*REQUIRED WORK*.
Please repeat, from the entries that follow, the lines from the one containing "quote number: M2015/182 -> M2015/125" through the one containing "delivery date: 2025-09-03 -> 2025-09-02" exactly, adding nothing.

(Stored dataset items)
----
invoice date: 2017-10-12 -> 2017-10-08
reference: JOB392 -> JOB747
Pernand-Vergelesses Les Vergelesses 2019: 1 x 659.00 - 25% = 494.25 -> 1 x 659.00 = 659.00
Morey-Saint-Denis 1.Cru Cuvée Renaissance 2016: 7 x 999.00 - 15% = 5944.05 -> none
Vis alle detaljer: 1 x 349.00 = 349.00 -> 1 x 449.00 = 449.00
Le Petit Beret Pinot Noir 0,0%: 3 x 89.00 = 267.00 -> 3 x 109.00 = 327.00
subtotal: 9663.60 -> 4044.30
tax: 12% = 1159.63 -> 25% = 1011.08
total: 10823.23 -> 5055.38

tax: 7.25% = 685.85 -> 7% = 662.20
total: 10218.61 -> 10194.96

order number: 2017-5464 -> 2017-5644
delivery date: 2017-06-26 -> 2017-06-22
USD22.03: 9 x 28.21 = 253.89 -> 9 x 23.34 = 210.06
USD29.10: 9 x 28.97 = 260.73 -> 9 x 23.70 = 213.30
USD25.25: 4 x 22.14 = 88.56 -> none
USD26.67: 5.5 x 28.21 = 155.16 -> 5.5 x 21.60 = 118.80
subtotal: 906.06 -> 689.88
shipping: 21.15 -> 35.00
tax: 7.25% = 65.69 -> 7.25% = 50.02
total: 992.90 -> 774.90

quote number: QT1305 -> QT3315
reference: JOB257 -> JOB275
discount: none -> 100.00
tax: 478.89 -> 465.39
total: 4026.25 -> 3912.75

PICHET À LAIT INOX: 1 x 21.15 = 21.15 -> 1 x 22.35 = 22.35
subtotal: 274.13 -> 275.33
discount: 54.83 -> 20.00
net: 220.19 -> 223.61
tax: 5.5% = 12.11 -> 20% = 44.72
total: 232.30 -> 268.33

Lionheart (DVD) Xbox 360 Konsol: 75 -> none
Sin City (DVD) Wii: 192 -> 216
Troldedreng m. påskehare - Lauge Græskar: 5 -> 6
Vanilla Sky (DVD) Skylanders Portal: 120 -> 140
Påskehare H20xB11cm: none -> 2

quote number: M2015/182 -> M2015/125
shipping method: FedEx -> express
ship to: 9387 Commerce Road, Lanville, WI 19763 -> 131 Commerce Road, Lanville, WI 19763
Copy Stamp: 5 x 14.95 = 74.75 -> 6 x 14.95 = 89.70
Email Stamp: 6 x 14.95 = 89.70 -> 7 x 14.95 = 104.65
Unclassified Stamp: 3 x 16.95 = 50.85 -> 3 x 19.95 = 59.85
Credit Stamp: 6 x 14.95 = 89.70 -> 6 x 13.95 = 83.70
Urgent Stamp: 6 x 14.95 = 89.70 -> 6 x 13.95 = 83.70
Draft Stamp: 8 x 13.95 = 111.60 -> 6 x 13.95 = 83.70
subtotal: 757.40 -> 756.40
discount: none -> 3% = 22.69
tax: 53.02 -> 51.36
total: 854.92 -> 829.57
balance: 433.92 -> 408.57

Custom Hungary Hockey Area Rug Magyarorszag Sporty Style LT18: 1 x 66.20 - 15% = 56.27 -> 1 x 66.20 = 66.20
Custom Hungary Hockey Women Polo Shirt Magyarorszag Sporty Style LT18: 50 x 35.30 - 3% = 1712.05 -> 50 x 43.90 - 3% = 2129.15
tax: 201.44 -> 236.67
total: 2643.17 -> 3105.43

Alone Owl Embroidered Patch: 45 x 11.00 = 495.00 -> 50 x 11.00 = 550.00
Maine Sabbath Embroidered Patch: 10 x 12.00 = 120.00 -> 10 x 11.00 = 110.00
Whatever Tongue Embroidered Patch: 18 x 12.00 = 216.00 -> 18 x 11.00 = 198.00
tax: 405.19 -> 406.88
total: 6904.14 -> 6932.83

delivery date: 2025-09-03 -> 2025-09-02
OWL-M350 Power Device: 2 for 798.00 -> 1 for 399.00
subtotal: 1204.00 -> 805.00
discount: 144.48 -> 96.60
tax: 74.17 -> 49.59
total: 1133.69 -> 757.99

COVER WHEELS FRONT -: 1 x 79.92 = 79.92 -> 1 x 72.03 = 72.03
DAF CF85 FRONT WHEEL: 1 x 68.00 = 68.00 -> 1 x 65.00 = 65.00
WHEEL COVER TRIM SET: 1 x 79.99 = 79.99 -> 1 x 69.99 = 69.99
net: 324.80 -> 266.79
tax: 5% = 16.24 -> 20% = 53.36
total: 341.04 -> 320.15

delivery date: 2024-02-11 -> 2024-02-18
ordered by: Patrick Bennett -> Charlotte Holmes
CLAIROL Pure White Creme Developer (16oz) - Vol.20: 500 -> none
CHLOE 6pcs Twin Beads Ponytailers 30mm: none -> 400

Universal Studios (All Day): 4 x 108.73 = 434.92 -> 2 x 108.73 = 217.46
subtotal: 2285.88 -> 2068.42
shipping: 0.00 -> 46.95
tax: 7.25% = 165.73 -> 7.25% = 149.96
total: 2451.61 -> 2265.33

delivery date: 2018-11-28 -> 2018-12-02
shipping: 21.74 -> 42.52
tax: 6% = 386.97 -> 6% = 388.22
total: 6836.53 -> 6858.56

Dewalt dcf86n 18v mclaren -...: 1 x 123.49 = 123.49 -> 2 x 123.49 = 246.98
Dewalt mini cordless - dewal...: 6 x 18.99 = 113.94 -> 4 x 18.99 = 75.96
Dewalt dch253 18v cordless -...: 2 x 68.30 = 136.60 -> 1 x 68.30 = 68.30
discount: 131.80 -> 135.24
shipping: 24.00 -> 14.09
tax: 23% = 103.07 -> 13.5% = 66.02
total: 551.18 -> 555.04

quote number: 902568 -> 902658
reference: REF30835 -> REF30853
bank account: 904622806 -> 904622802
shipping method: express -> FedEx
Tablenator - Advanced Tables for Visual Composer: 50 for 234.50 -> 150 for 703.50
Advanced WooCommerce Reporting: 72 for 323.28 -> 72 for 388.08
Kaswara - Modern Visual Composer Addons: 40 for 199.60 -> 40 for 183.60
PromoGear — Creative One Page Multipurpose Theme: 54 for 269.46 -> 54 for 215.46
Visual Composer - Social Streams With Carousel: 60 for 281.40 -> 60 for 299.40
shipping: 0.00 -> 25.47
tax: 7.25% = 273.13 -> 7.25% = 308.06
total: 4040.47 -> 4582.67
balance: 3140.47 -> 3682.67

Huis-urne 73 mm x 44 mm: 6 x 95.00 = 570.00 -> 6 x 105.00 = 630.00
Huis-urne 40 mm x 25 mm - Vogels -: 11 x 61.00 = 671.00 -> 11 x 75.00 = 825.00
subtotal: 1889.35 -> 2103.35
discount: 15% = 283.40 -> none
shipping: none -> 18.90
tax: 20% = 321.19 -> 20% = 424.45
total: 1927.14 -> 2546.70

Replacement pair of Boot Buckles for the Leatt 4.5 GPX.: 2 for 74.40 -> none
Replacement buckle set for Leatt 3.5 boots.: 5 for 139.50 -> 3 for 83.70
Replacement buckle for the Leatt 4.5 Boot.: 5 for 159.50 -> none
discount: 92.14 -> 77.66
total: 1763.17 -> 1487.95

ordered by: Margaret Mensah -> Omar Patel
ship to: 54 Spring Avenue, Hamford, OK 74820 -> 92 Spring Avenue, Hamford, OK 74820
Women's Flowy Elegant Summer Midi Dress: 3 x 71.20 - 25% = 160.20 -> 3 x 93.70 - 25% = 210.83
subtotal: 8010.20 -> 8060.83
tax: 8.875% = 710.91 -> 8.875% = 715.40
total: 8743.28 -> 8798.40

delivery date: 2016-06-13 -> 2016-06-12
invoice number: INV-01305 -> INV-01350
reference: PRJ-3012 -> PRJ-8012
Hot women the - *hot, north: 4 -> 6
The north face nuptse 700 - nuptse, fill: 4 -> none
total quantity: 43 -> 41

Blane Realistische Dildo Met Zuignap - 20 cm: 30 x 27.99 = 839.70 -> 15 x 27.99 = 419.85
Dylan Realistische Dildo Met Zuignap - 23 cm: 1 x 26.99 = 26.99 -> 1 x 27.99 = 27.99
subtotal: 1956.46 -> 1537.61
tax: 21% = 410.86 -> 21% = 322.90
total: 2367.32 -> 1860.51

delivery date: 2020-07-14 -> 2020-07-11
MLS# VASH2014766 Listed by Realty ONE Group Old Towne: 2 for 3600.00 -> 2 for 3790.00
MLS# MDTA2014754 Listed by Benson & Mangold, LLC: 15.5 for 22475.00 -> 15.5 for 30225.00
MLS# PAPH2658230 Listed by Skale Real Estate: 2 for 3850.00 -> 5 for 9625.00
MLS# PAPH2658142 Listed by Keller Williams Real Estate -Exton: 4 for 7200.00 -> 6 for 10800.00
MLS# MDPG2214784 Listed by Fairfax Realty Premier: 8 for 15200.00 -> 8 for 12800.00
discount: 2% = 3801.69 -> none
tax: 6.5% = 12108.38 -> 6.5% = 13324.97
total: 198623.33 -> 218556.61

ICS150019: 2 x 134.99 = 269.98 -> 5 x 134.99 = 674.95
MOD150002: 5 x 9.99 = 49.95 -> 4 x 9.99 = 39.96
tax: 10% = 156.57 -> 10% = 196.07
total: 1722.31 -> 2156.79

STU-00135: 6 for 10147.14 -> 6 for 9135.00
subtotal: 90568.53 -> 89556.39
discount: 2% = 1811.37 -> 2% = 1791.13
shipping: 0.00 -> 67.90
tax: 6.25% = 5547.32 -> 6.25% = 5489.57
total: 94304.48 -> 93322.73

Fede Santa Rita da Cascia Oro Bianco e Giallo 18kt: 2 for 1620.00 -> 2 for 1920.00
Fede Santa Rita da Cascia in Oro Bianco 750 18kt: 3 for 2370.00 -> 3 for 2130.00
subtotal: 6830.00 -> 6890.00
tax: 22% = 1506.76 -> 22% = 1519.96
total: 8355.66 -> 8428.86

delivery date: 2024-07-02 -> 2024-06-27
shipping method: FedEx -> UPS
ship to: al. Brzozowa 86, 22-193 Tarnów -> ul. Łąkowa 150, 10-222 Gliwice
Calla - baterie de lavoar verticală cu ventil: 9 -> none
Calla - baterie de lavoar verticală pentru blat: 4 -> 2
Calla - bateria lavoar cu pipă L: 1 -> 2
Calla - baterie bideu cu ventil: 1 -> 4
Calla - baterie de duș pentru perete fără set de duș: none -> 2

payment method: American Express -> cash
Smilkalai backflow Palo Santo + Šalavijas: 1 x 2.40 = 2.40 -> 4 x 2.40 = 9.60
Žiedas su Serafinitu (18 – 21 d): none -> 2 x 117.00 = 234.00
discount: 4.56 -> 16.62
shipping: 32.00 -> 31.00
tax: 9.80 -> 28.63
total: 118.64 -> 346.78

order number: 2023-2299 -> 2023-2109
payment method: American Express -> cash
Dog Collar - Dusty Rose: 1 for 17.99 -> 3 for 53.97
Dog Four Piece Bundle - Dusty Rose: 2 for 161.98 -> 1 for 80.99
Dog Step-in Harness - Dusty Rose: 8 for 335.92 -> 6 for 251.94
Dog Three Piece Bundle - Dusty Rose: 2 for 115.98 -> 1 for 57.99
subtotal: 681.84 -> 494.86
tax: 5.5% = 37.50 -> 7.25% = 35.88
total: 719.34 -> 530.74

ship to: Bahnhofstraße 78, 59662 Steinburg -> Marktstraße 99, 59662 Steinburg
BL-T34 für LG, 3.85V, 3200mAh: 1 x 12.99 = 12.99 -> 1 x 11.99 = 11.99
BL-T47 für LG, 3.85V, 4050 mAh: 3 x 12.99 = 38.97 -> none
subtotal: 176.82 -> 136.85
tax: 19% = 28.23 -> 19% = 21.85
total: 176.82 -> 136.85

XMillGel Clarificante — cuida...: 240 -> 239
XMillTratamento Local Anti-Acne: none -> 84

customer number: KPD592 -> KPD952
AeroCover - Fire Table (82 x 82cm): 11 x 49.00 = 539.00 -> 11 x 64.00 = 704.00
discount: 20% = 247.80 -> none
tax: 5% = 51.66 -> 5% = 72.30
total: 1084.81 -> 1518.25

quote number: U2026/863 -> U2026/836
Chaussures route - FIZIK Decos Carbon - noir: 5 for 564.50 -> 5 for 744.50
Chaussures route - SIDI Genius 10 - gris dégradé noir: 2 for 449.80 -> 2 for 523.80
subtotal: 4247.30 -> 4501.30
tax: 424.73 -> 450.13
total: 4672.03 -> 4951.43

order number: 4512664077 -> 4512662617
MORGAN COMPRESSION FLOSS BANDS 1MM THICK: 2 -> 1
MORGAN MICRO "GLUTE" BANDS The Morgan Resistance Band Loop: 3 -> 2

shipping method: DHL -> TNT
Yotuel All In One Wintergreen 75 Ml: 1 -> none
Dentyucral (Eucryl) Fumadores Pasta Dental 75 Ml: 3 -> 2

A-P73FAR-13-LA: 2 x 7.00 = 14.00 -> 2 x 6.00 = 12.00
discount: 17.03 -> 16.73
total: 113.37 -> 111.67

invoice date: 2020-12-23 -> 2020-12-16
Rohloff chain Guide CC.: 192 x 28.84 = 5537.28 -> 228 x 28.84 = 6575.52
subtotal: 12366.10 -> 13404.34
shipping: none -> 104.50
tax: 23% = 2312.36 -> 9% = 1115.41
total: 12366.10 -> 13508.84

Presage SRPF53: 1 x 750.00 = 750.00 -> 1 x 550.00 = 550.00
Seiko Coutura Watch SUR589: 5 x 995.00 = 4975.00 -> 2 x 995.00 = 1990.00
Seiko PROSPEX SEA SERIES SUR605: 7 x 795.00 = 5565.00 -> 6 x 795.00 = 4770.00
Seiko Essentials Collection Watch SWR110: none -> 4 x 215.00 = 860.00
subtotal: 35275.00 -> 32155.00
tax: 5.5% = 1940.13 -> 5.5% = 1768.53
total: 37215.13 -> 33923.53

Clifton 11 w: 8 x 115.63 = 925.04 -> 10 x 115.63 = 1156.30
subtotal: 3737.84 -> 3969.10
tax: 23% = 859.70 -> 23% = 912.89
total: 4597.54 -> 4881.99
----
*FINISHED EXERCISE*.
quote number: M2015/182 -> M2015/125
shipping method: FedEx -> express
ship to: 9387 Commerce Road, Lanville, WI 19763 -> 131 Commerce Road, Lanville, WI 19763
Copy Stamp: 5 x 14.95 = 74.75 -> 6 x 14.95 = 89.70
Email Stamp: 6 x 14.95 = 89.70 -> 7 x 14.95 = 104.65
Unclassified Stamp: 3 x 16.95 = 50.85 -> 3 x 19.95 = 59.85
Credit Stamp: 6 x 14.95 = 89.70 -> 6 x 13.95 = 83.70
Urgent Stamp: 6 x 14.95 = 89.70 -> 6 x 13.95 = 83.70
Draft Stamp: 8 x 13.95 = 111.60 -> 6 x 13.95 = 83.70
subtotal: 757.40 -> 756.40
discount: none -> 3% = 22.69
tax: 53.02 -> 51.36
total: 854.92 -> 829.57
balance: 433.92 -> 408.57

Custom Hungary Hockey Area Rug Magyarorszag Sporty Style LT18: 1 x 66.20 - 15% = 56.27 -> 1 x 66.20 = 66.20
Custom Hungary Hockey Women Polo Shirt Magyarorszag Sporty Style LT18: 50 x 35.30 - 3% = 1712.05 -> 50 x 43.90 - 3% = 2129.15
tax: 201.44 -> 236.67
total: 2643.17 -> 3105.43

Alone Owl Embroidered Patch: 45 x 11.00 = 495.00 -> 50 x 11.00 = 550.00
Maine Sabbath Embroidered Patch: 10 x 12.00 = 120.00 -> 10 x 11.00 = 110.00
Whatever Tongue Embroidered Patch: 18 x 12.00 = 216.00 -> 18 x 11.00 = 198.00
tax: 405.19 -> 406.88
total: 6904.14 -> 6932.83

delivery date: 2025-09-03 -> 2025-09-02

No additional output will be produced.